_What the exercise asks_
Find and copy each line of the records where the string "trading" shows up.

[[ Input data, beginning ]]

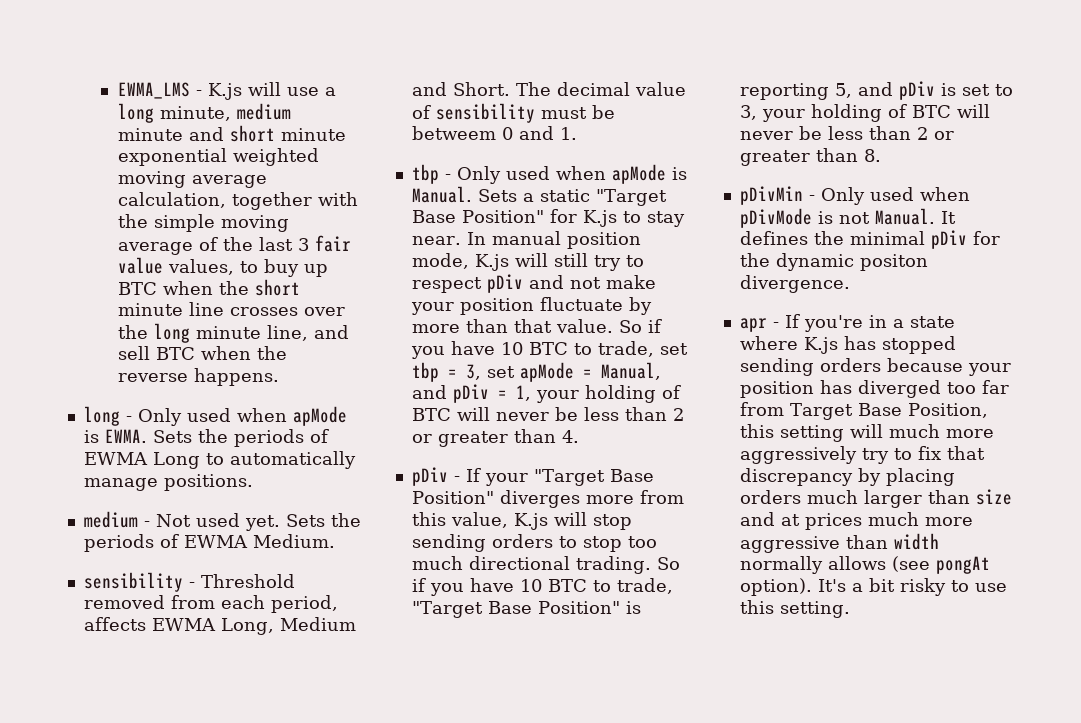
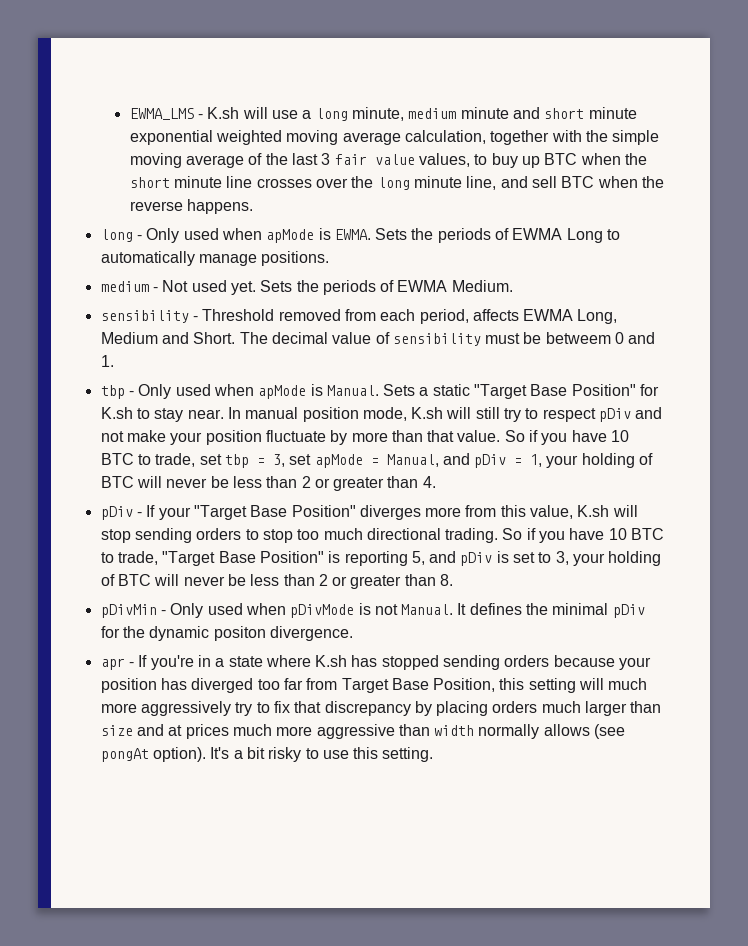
[207,83,242,100] K.js -> [207,107,240,119] K.sh
[582,210,617,227] K.js -> [100,407,133,419] K.sh
[474,254,509,271] K.js -> [411,407,444,419] K.sh
[513,513,548,530] K.js -> [577,505,610,517] K.sh
[803,337,838,354] K.js -> [315,655,348,667] K.sh

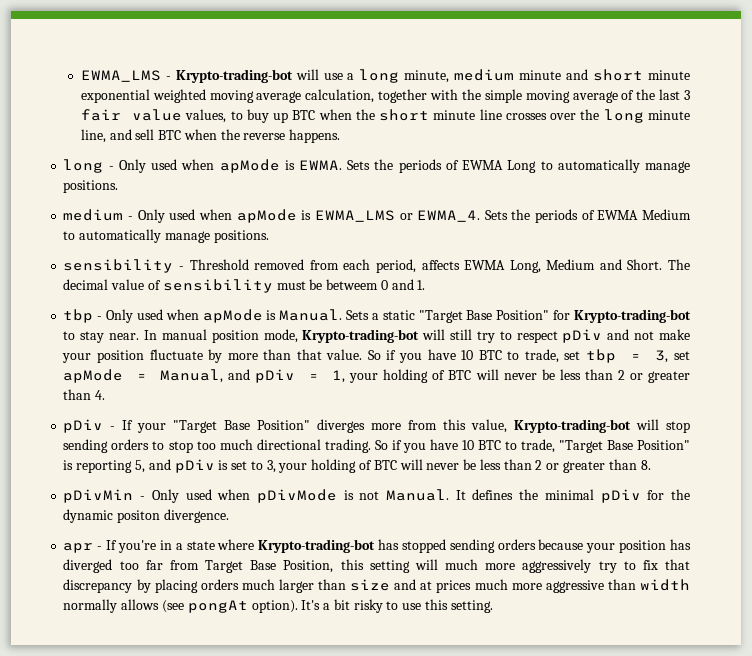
[207,107,240,119] K.sh -> [175,69,293,83] Krypto-trading-bot
[162,280,513,295] Not used yet. Sets the periods of EWMA Medium. -> [137,209,691,223] [63,229,269,243] Only used when apMode is EWMA_LMS or EWMA_4. Sets the periods of EWMA Medium to automatically manage positions.
[100,407,133,419] K.sh -> [573,309,691,323] Krypto-trading-bot
[411,407,444,419] K.sh -> [302,329,420,343] Krypto-trading-bot
[577,505,610,517] K.sh -> [514,419,632,433] Krypto-trading-bot
[315,655,348,667] K.sh -> [258,539,376,553] Krypto-trading-bot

[[ Input data, end ]]

_Task solution_
[207,107,240,119] K.sh -> [175,69,293,83] Krypto-trading-bot
[100,407,133,419] K.sh -> [573,309,691,323] Krypto-trading-bot
[411,407,444,419] K.sh -> [302,329,420,343] Krypto-trading-bot
[577,505,610,517] K.sh -> [514,419,632,433] Krypto-trading-bot
[315,655,348,667] K.sh -> [258,539,376,553] Krypto-trading-bot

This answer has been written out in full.